Ostento títulos rimbombantes, y que este sea el momento de vanagloriarme. El primero: Tener una medalla por ganar un campeonato de microfútbol en el colegio, no por habilidad con el balón, al contrario, al no saber qué hacer con una esfera en mis pies, no quedaba sino el doloroso camino de ser arquero de mi salón, posición que gané, ya que en el desigual piso de cemento del Seminario Redentorista del 94, sobre el cual estaba delimitada una cancha más pequeña que las reglamentarias, porque fácilmente los contrincantes en 3 segundos llegaban al arco rival, o sea donde mí, que trataba de cubrir con mi escaso volumen un arco de un área de 2 por 4 metros, que yo percibía de 10 por 20; era el único dispuesto a pelarme rodillas y codos para detener el balón incluso con la nariz, como constantemente sucedió.
El segundo: en mi primera contienda electoral del año 2007 como candidato al Concejo fue un logro sacar 1.013 votos, como único mérito, ser propietario de un bar en quiebra, pero que, como último acto altruista antes de cerrar, me dediqué los últimos tres meses de elecciones a regalar el poco inventario de vodka y así convencer, con argumentos sólidos a irresponsables, borrachos que votaran por mí.
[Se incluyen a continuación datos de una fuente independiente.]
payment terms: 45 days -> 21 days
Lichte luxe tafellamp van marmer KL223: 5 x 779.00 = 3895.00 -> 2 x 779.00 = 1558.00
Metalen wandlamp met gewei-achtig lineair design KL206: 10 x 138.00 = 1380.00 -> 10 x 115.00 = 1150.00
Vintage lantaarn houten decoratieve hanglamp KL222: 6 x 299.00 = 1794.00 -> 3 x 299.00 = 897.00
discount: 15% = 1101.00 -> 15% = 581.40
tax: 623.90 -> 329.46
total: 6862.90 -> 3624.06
El tercero: vender uno de mis poemarios, teniendo en cuenta que nunca lo saqué al mercado, siempre los regalé, por vergüenza de ofrecerlos y por caridad me los pagaran y sintieran además la obligación de leerlos por si algún día nos encontrábamos y hacía la estúpida pregunta “como le pareció”.
Pero la transacción mercantil no la hice yo, fue un rescate de Carlos Mario Uribe en su Nave de Papel, quien vio en una librería de segundazos uno de mis ejemplares que lo había vendido allí por 2.000 pesos, alguien a quien yo se lo había regalado, y Carlos adquirió en 4.000. Y el cuarto: y más importante, fue en mi segunda presidencia en el Concejo 2018, que bajo la curaduría del historiador Pedro Felipe Hoyos convertimos el recinto en epicentro cultural con diferentes actividades, y dentro de los ilustres contertulios, estuvo Hernando Salazar, pero el logro no fue que hiciera parte de la parrilla, sino que después, en un escrito, habló bien de un político... habló bien de mí, resaltando la actividad como presidente ligado a la cultura, incluso, en palabras de alguien: “el logro no fue que escribiera bien de un político, es que, por fin, se fijara en uno”. 
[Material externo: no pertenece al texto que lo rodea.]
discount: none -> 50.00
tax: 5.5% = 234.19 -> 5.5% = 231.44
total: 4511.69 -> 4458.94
Por eso, ante un wapp que del poeta Héctor López hace meses, donde me decía: “se nos fue el maestro”; busqué titulares del día: “La noche del seis de febrero se apagó uno de los intelectuales de la región, Hernando Salazar Patiño, que se desempeñó como escritor, crítico literario, polemista, editor, conferencista e historiador, y dejó su legado en los medios culturales”. Pero al encabezado le faltaba un concepto: Poete Surrealist, pues lo fue, y no desde la mera expresión artística, lo fue desde todo su ejercicio literario y de vida.
Si bien es cierto, el surrealismo empieza en 1919 como nuevo procedimiento de escritura poética, l’ecriture authomatique, terminó siendo en los 30 un movimiento de amplia tesitura ideológica, y sus principios, coincidentes con la vida del maestro Hernando.
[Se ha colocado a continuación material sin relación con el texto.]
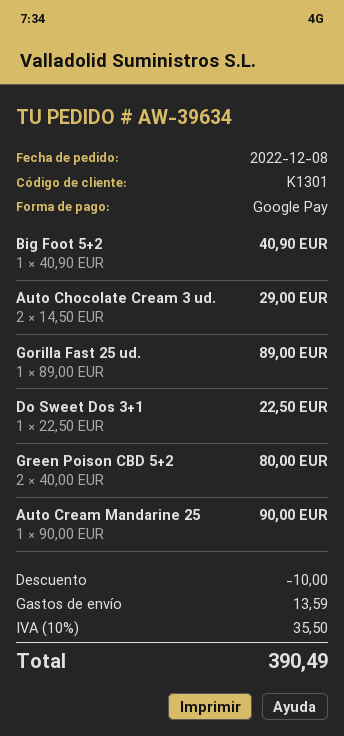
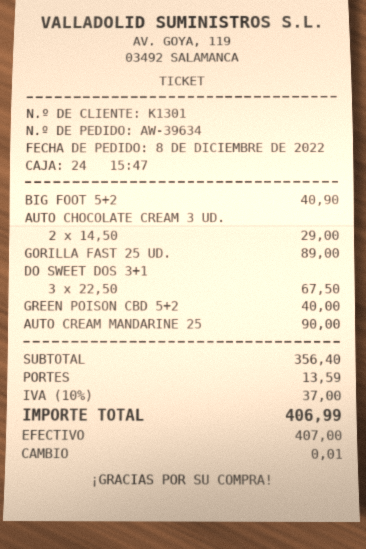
payment method: Google Pay -> cash
Do Sweet Dos 3+1: 1 x 22.50 = 22.50 -> 3 x 22.50 = 67.50
Green Poison CBD 5+2: 2 x 40.00 = 80.00 -> 1 x 40.00 = 40.00
discount: 10.00 -> none
tax: 10% = 35.50 -> 10% = 37.00
total: 390.49 -> 406.99

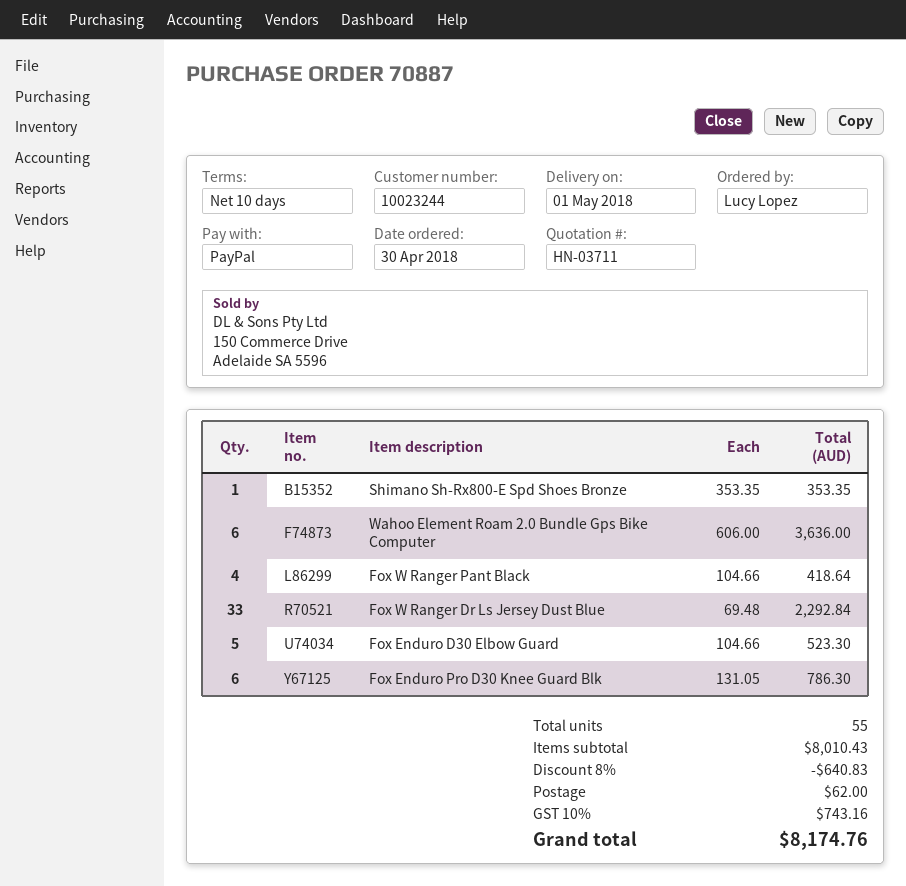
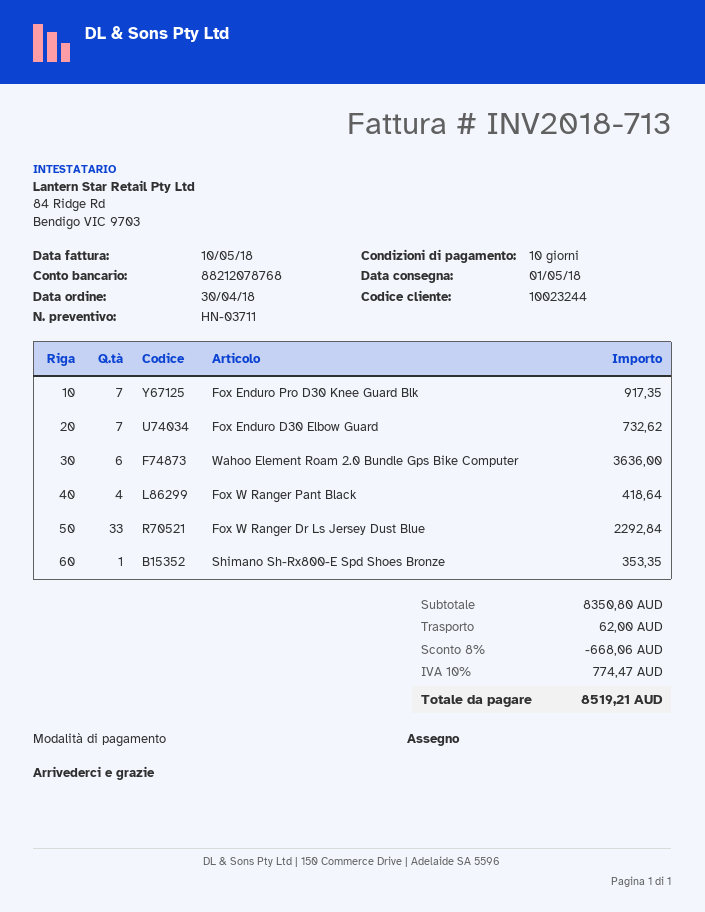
payment method: PayPal -> cheque
Fox Enduro D30 Elbow Guard: 5 for 523.30 -> 7 for 732.62
Fox Enduro Pro D30 Knee Guard Blk: 6 for 786.30 -> 7 for 917.35
subtotal: 8010.43 -> 8350.80
discount: 8% = 640.83 -> 8% = 668.06
tax: 10% = 743.16 -> 10% = 774.47
total: 8174.76 -> 8519.21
Escribía André Breton en su segundo manifiesto surrealista: “al expresarnos no hacemos más que servirnos de una posibilidad de conciliación oscura entre lo que teníamos que decir, y lo que sabíamos que teníamos que decir, y sin embargo no decimos”. Hernando, prescindió de ese rigor, si era necesario torpedear, que además lo disfrutaba, lo hacía como el surrealismo y el Dadá.
Además, su automatismo era deslumbrante, su inspiración superior, una brillantez como pocos. Evadió, como el surrealismo, todo oportunismo político o personal; para ambos, surrealismo y Hernando, la liberación del hombre como condición sine qua non era la liberación del espíritu. Ningún control le era aceptable, las acciones surrealistas de Hernando fueron anarquistas, polemistas, ofensivas a lo universalmente venerado, un ataque al status quo, al establecimiento. Larga vida al surrealismo Hernandino, corta muerte para el maestro.